*What you will do:*
List all the lines in these records that hold "RICOH".
________________
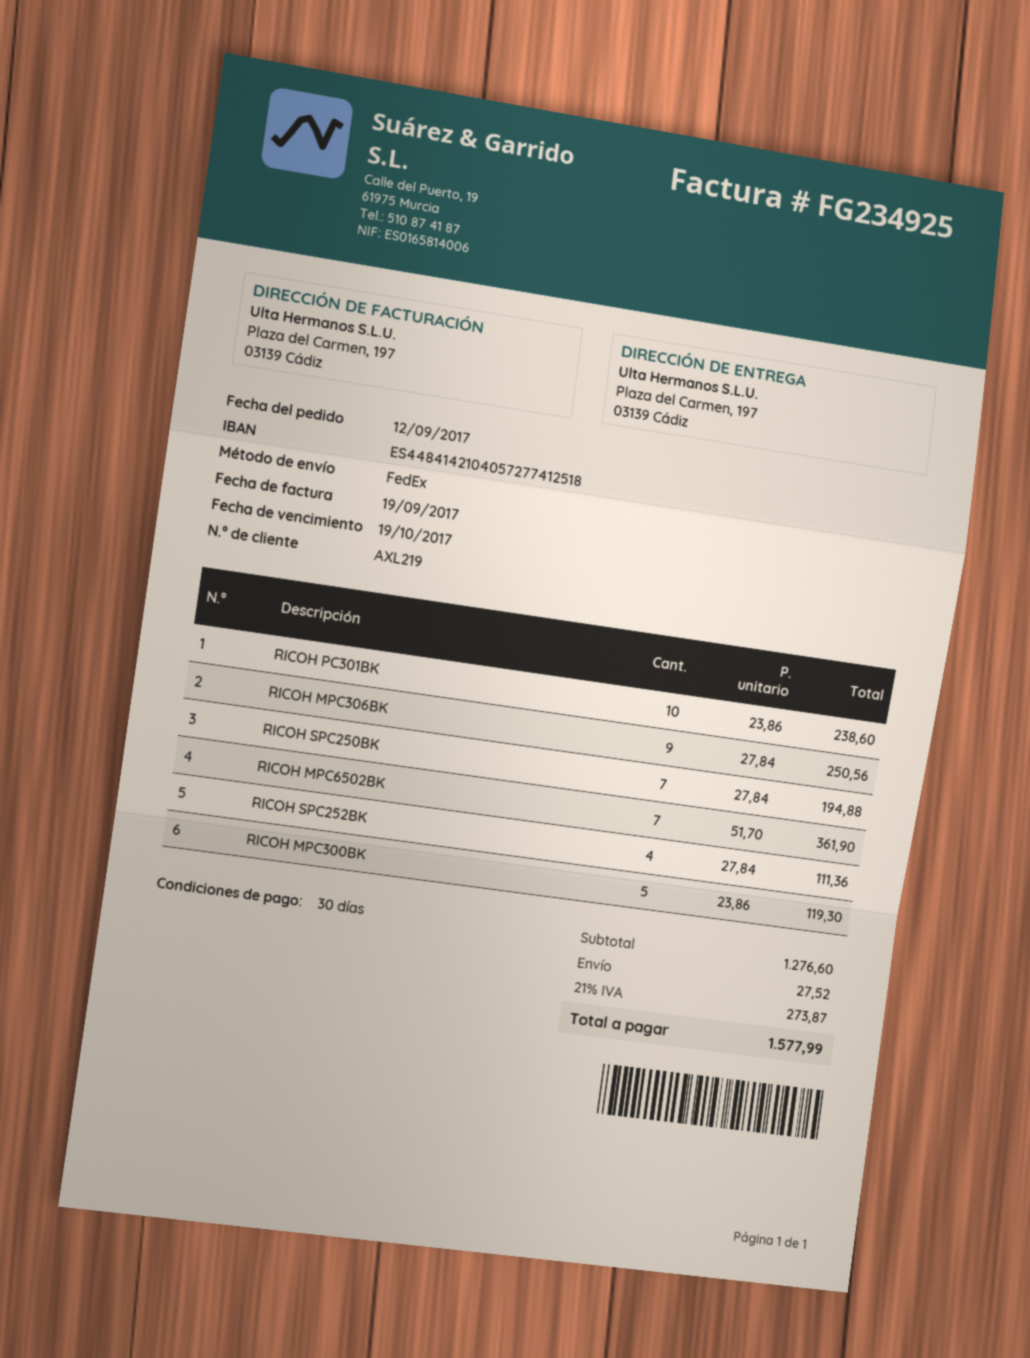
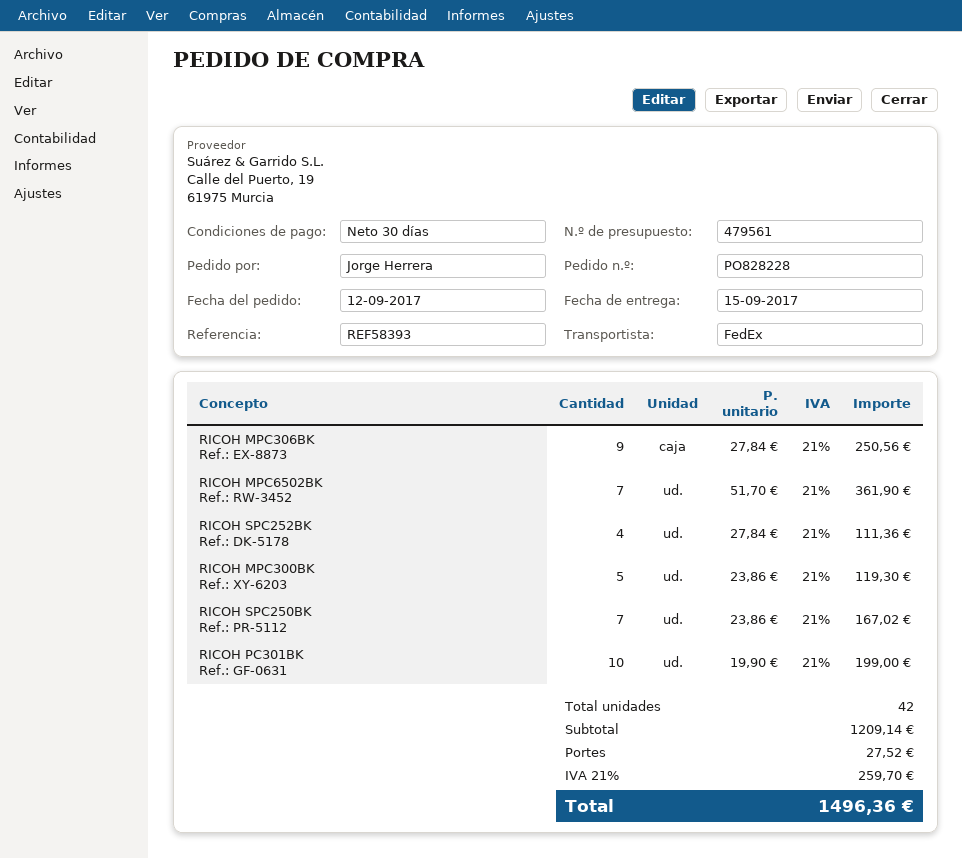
RICOH PC301BK: 10 x 23.86 = 238.60 -> 10 x 19.90 = 199.00
RICOH SPC250BK: 7 x 27.84 = 194.88 -> 7 x 23.86 = 167.02
subtotal: 1276.60 -> 1209.14
tax: 21% = 273.87 -> 21% = 259.70
total: 1577.99 -> 1496.36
________________
*Reply to the exercise:*
RICOH PC301BK: 10 x 23.86 = 238.60 -> 10 x 19.90 = 199.00
RICOH SPC250BK: 7 x 27.84 = 194.88 -> 7 x 23.86 = 167.02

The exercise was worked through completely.